[[ Records shown open ]]
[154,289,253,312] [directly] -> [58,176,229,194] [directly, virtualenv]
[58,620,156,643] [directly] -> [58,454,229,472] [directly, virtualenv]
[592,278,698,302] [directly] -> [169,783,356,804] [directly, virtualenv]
[[ Records shown closed ]]
[[ Records shown open ]]
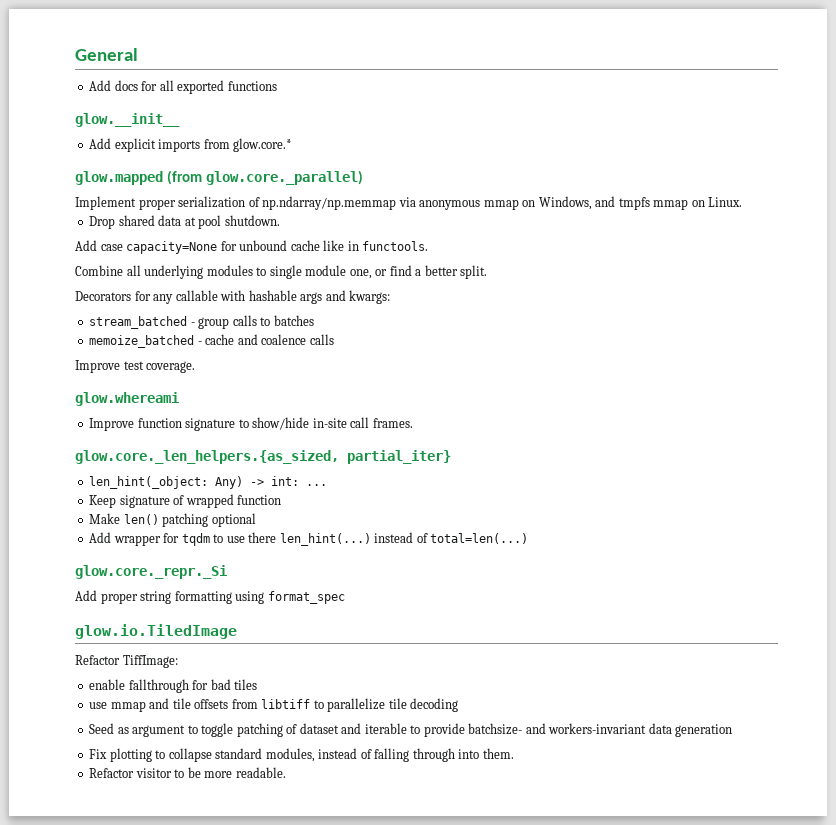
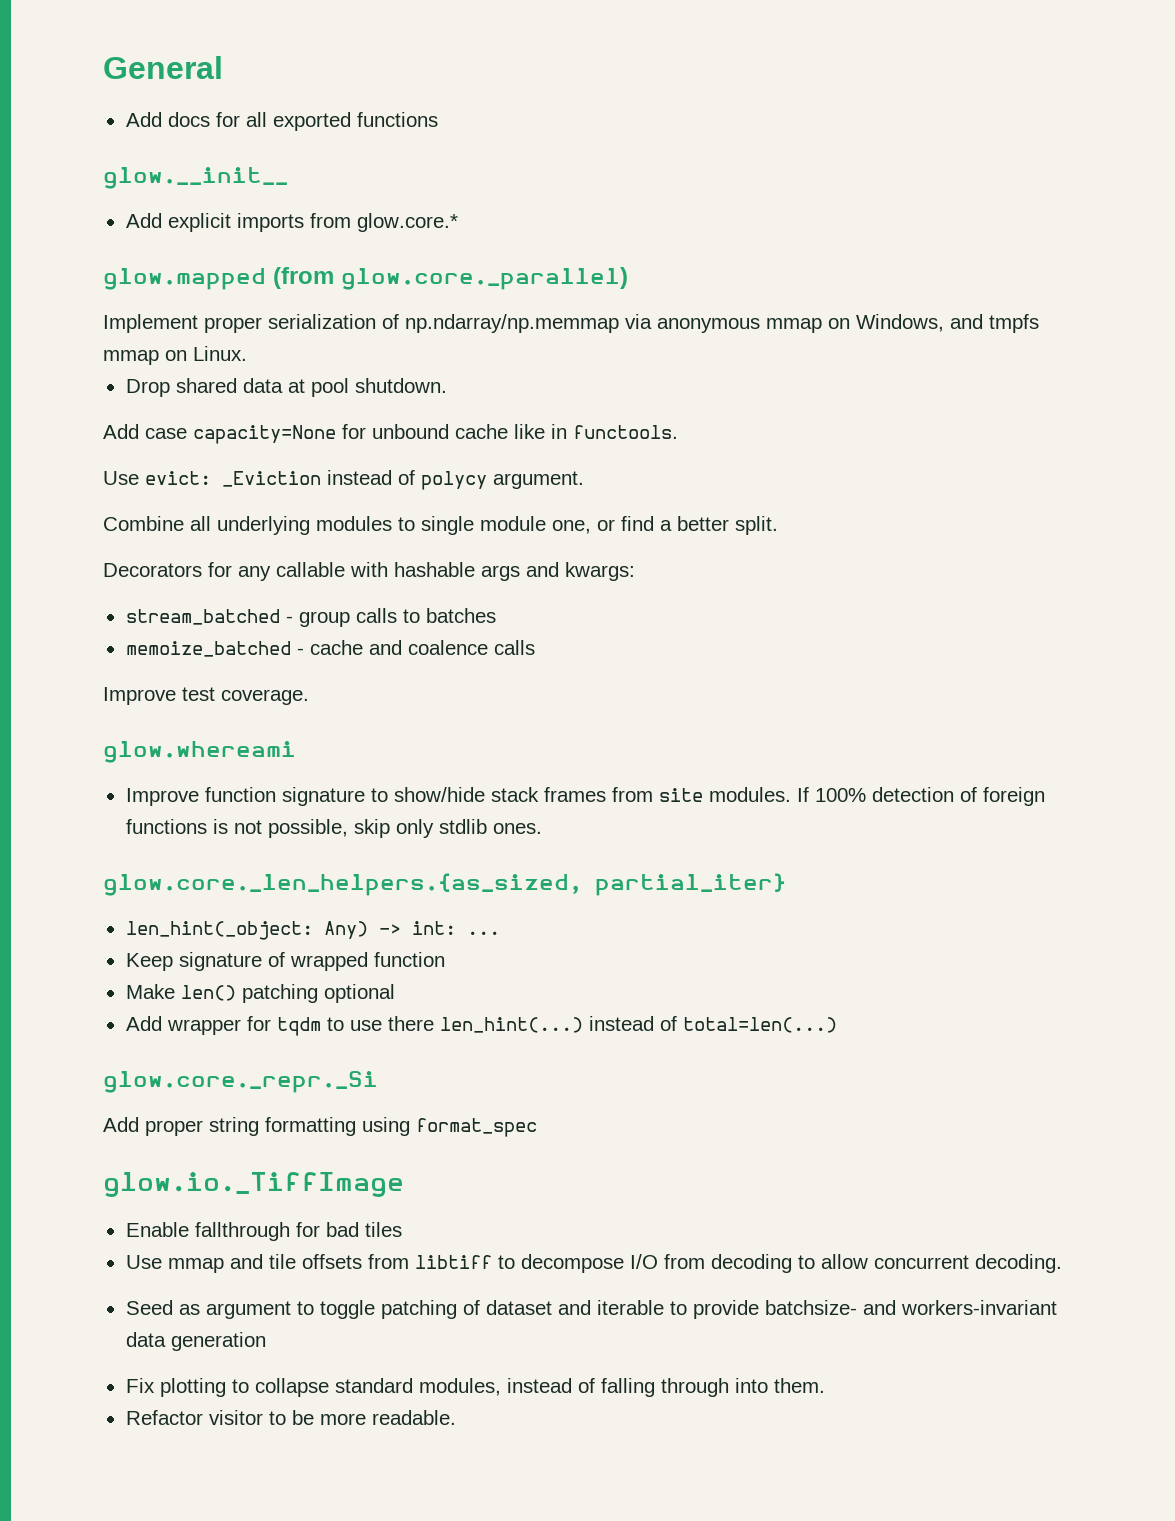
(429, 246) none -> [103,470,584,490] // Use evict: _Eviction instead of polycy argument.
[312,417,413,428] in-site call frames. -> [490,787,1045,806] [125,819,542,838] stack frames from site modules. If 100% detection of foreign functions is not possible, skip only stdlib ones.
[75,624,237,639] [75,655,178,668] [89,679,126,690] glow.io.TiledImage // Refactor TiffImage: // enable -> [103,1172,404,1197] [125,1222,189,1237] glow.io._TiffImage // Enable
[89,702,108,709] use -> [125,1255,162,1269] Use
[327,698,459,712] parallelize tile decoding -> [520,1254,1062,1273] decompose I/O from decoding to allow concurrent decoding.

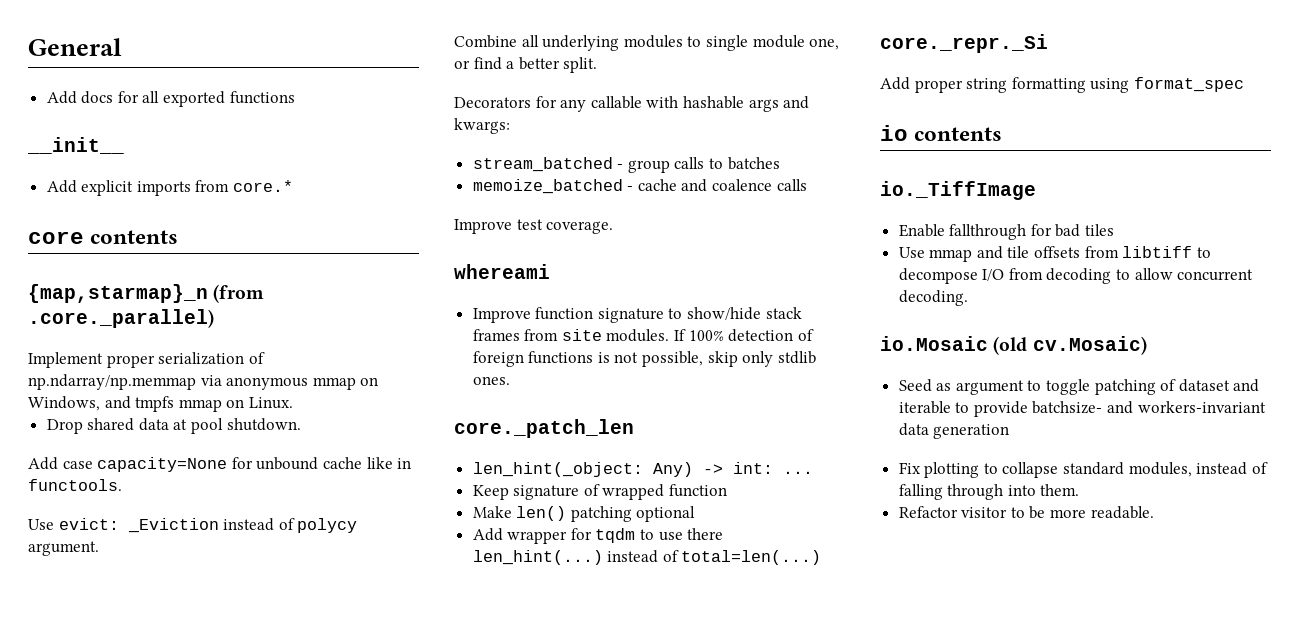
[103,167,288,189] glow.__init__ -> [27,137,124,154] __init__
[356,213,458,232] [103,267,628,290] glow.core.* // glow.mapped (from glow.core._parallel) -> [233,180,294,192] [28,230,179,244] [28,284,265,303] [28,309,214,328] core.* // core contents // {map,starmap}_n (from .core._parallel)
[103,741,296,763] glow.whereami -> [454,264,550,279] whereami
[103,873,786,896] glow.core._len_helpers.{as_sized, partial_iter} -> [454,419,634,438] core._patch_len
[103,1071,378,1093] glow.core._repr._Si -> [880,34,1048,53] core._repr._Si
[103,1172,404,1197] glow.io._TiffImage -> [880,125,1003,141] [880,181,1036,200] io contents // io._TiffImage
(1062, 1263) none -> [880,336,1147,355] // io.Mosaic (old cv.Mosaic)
[[ Records shown closed ]]
Task goal:
The required reply is the count of lines in the entries above where the string "virtualenv" appears, and nothing more.

Task response:
3